[Image comparison data]
⁂
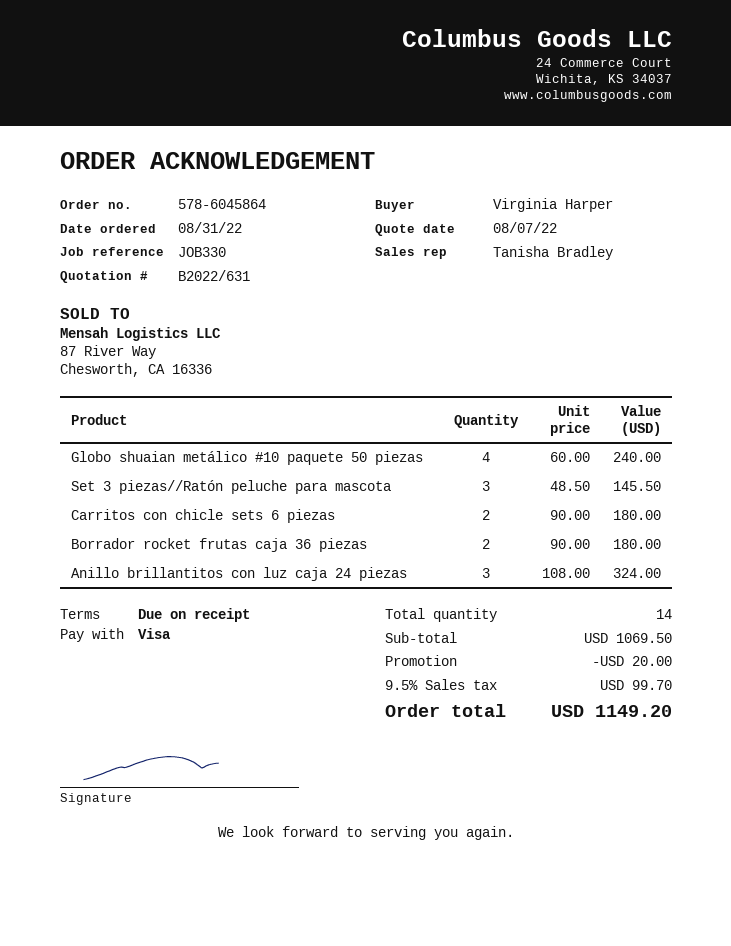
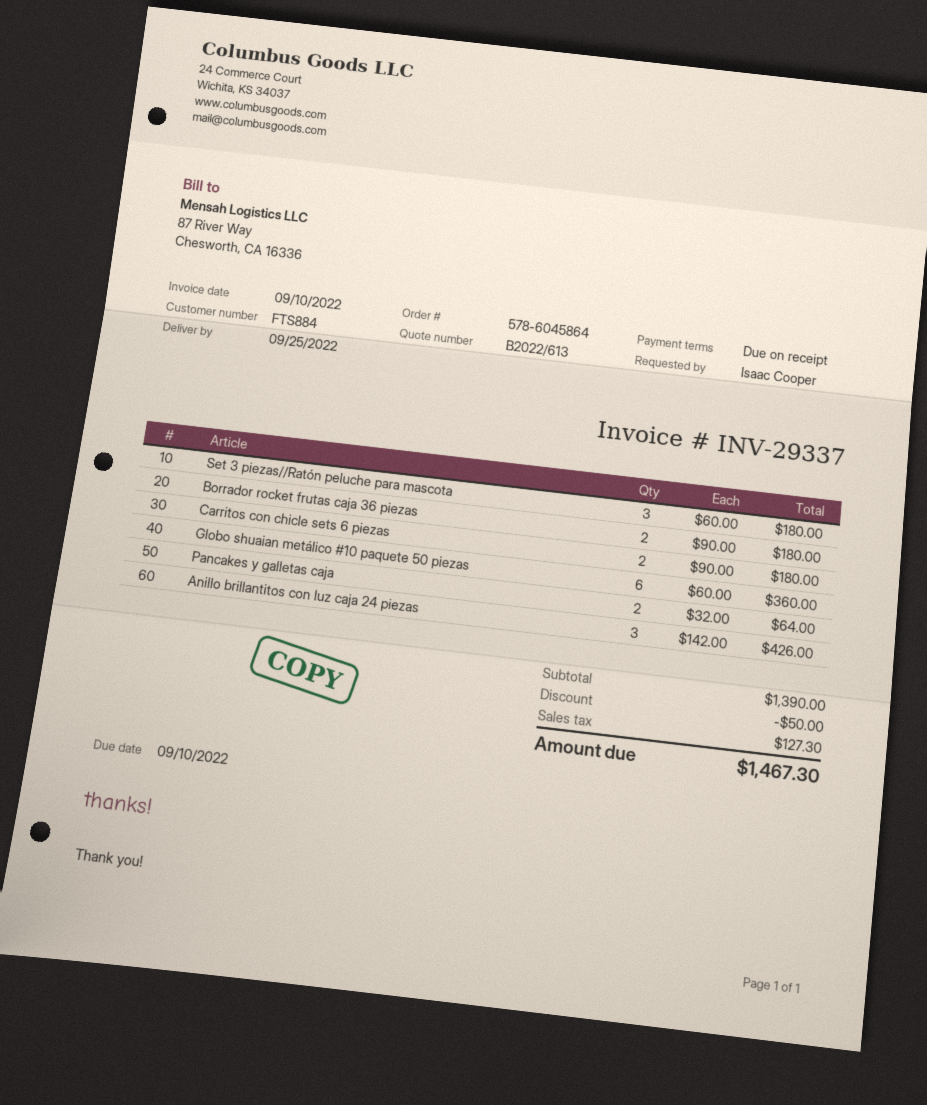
quote number: B2022/631 -> B2022/613
ordered by: Virginia Harper -> Isaac Cooper
Globo shuaian metálico #10 paquete 50 piezas: 4 x 60.00 = 240.00 -> 6 x 60.00 = 360.00
Set 3 piezas//Ratón peluche para mascota: 3 x 48.50 = 145.50 -> 3 x 60.00 = 180.00
Anillo brillantitos con luz caja 24 piezas: 3 x 108.00 = 324.00 -> 3 x 142.00 = 426.00
Pancakes y galletas caja: none -> 2 x 32.00 = 64.00
subtotal: 1069.50 -> 1390.00
discount: 20.00 -> 50.00
tax: 99.70 -> 127.30
total: 1149.20 -> 1467.30

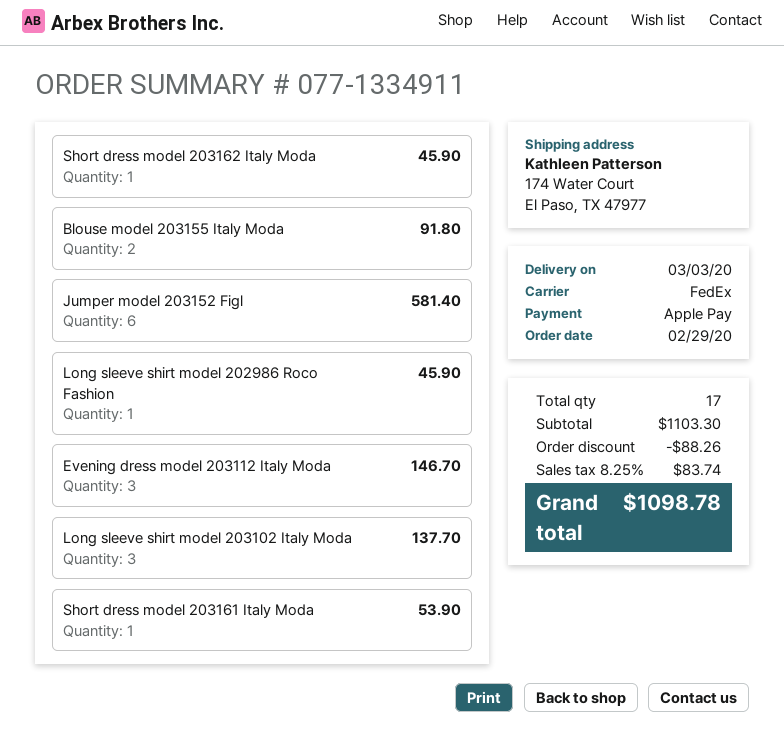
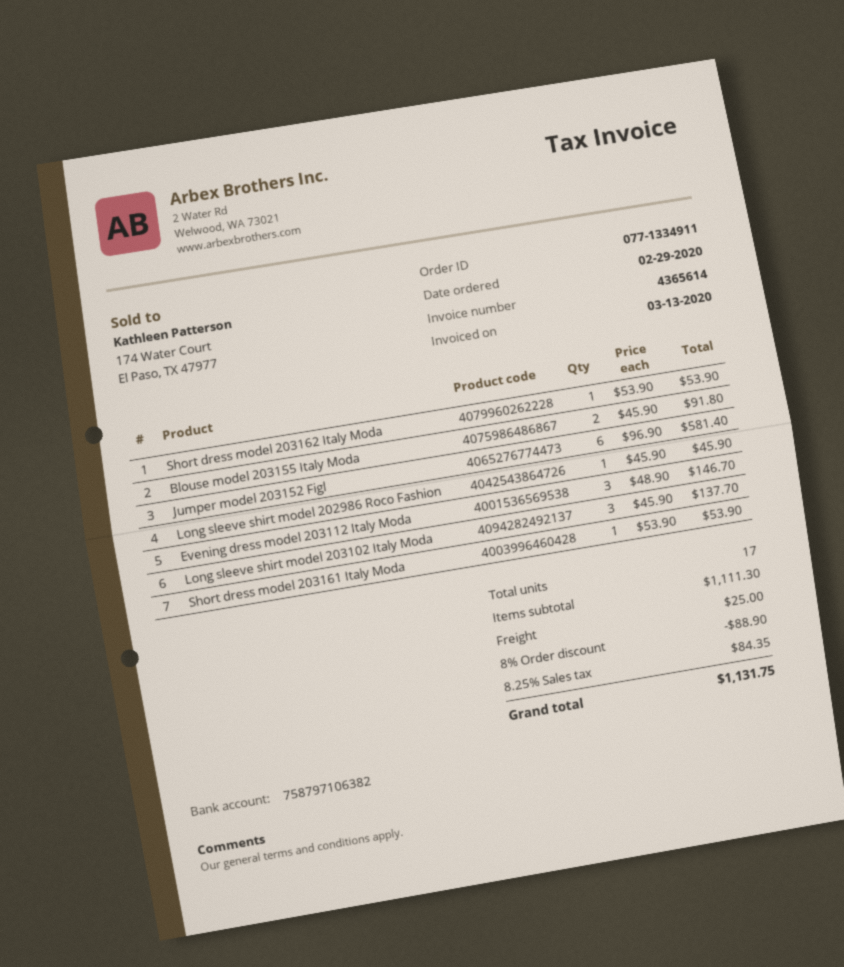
Short dress model 203162 Italy Moda: 1 for 45.90 -> 1 for 53.90
subtotal: 1103.30 -> 1111.30
discount: 88.26 -> 88.90
shipping: none -> 25.00
tax: 8.25% = 83.74 -> 8.25% = 84.35
total: 1098.78 -> 1131.75

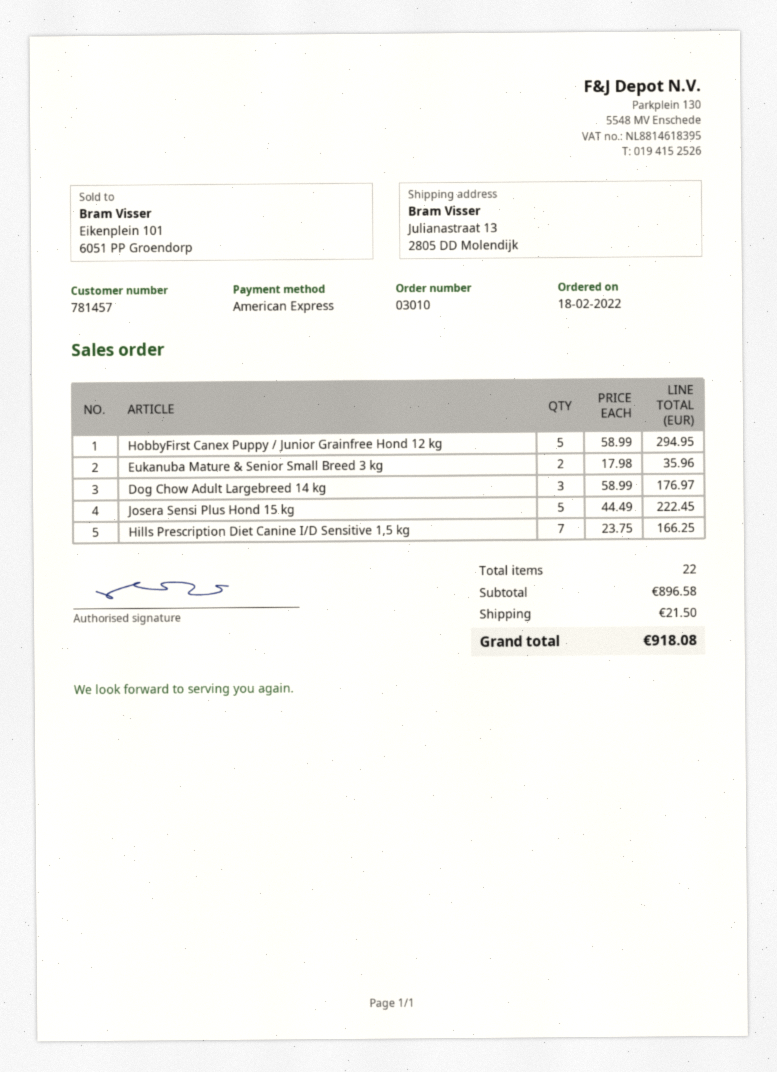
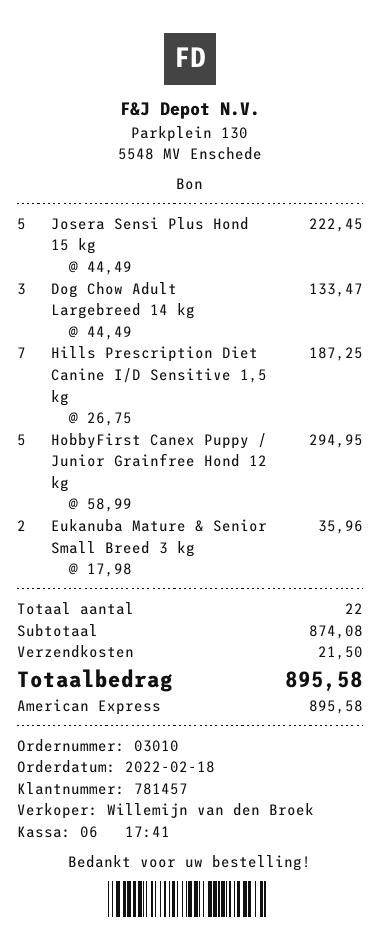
Dog Chow Adult Largebreed 14 kg: 3 x 58.99 = 176.97 -> 3 x 44.49 = 133.47
Hills Prescription Diet Canine I/D Sensitive 1,5 kg: 7 x 23.75 = 166.25 -> 7 x 26.75 = 187.25
subtotal: 896.58 -> 874.08
total: 918.08 -> 895.58

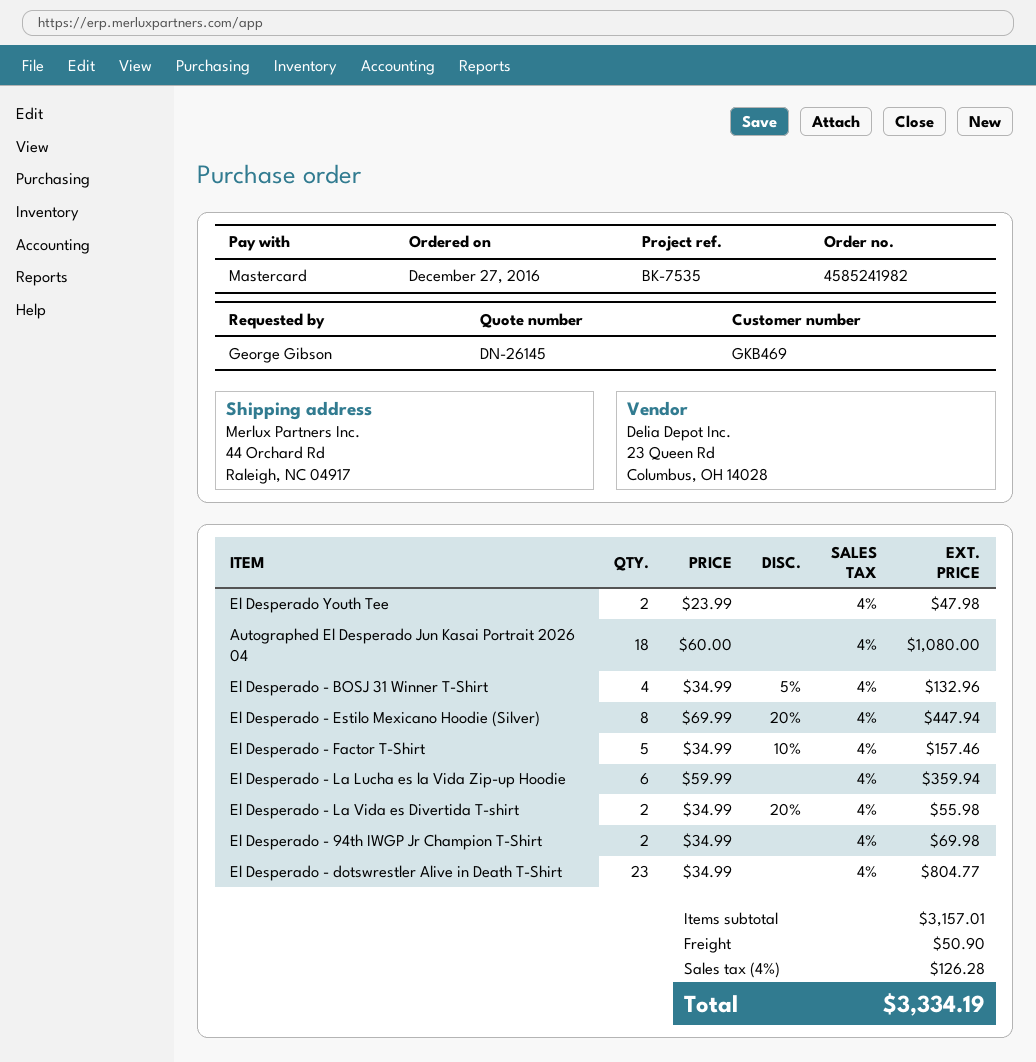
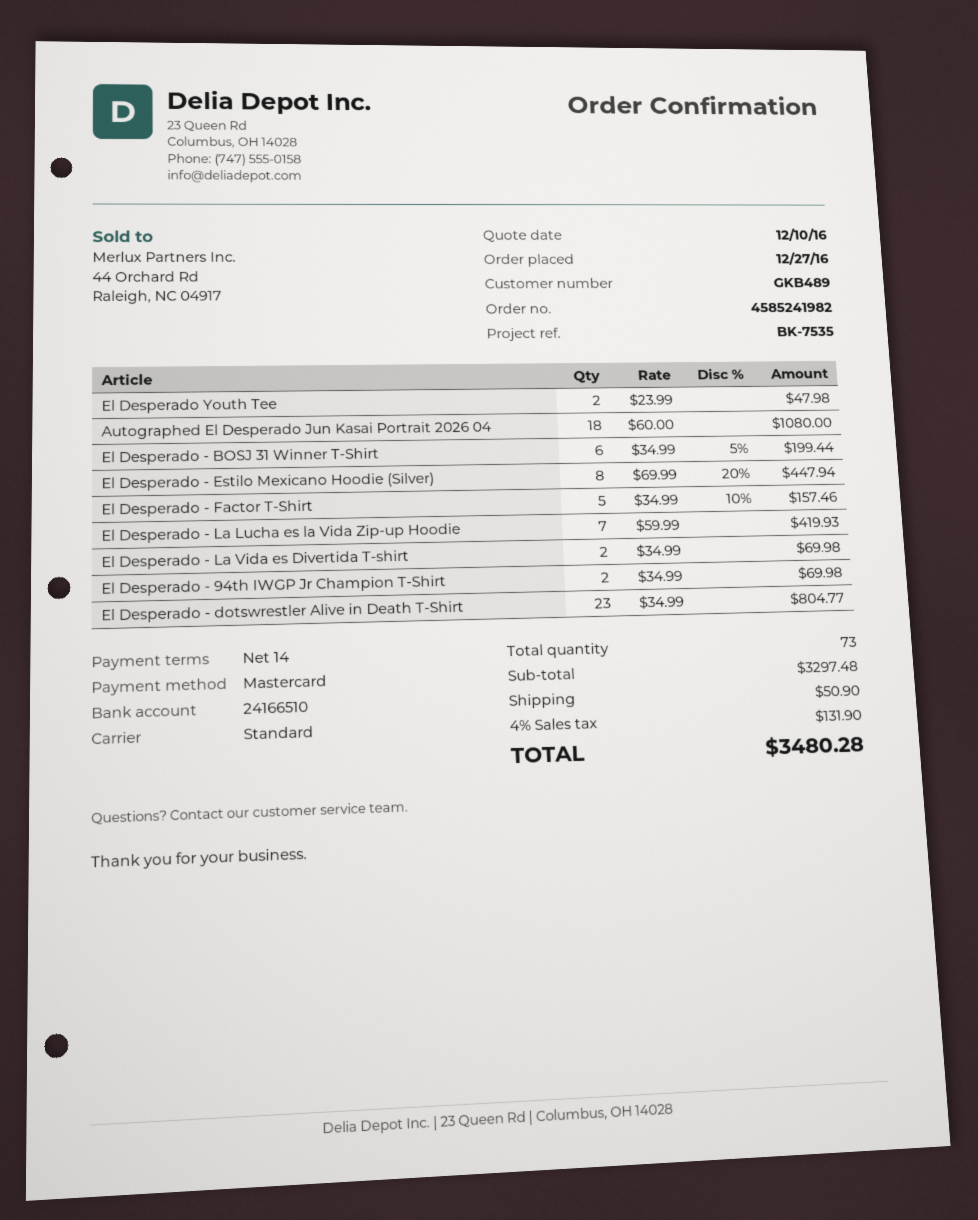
customer number: GKB469 -> GKB489
El Desperado - BOSJ 31 Winner T-Shirt: 4 x 34.99 - 5% = 132.96 -> 6 x 34.99 - 5% = 199.44
El Desperado - La Lucha es la Vida Zip-up Hoodie: 6 x 59.99 = 359.94 -> 7 x 59.99 = 419.93
El Desperado - La Vida es Divertida T-shirt: 2 x 34.99 - 20% = 55.98 -> 2 x 34.99 = 69.98
subtotal: 3157.01 -> 3297.48
tax: 4% = 126.28 -> 4% = 131.90
total: 3334.19 -> 3480.28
⁂
→ ABOUT THIS EXERCISE
The expected output is the lines above from the one containing "ordered by: Virginia Harper -> Isaac Cooper" to the one containing "Dog Chow Adult", both ends included, reproduced exactly with every picture left out.

→ WRITTEN RESPONSE
ordered by: Virginia Harper -> Isaac Cooper
Globo shuaian metálico #10 paquete 50 piezas: 4 x 60.00 = 240.00 -> 6 x 60.00 = 360.00
Set 3 piezas//Ratón peluche para mascota: 3 x 48.50 = 145.50 -> 3 x 60.00 = 180.00
Anillo brillantitos con luz caja 24 piezas: 3 x 108.00 = 324.00 -> 3 x 142.00 = 426.00
Pancakes y galletas caja: none -> 2 x 32.00 = 64.00
subtotal: 1069.50 -> 1390.00
discount: 20.00 -> 50.00
tax: 99.70 -> 127.30
total: 1149.20 -> 1467.30

Short dress model 203162 Italy Moda: 1 for 45.90 -> 1 for 53.90
subtotal: 1103.30 -> 1111.30
discount: 88.26 -> 88.90
shipping: none -> 25.00
tax: 8.25% = 83.74 -> 8.25% = 84.35
total: 1098.78 -> 1131.75

Dog Chow Adult Largebreed 14 kg: 3 x 58.99 = 176.97 -> 3 x 44.49 = 133.47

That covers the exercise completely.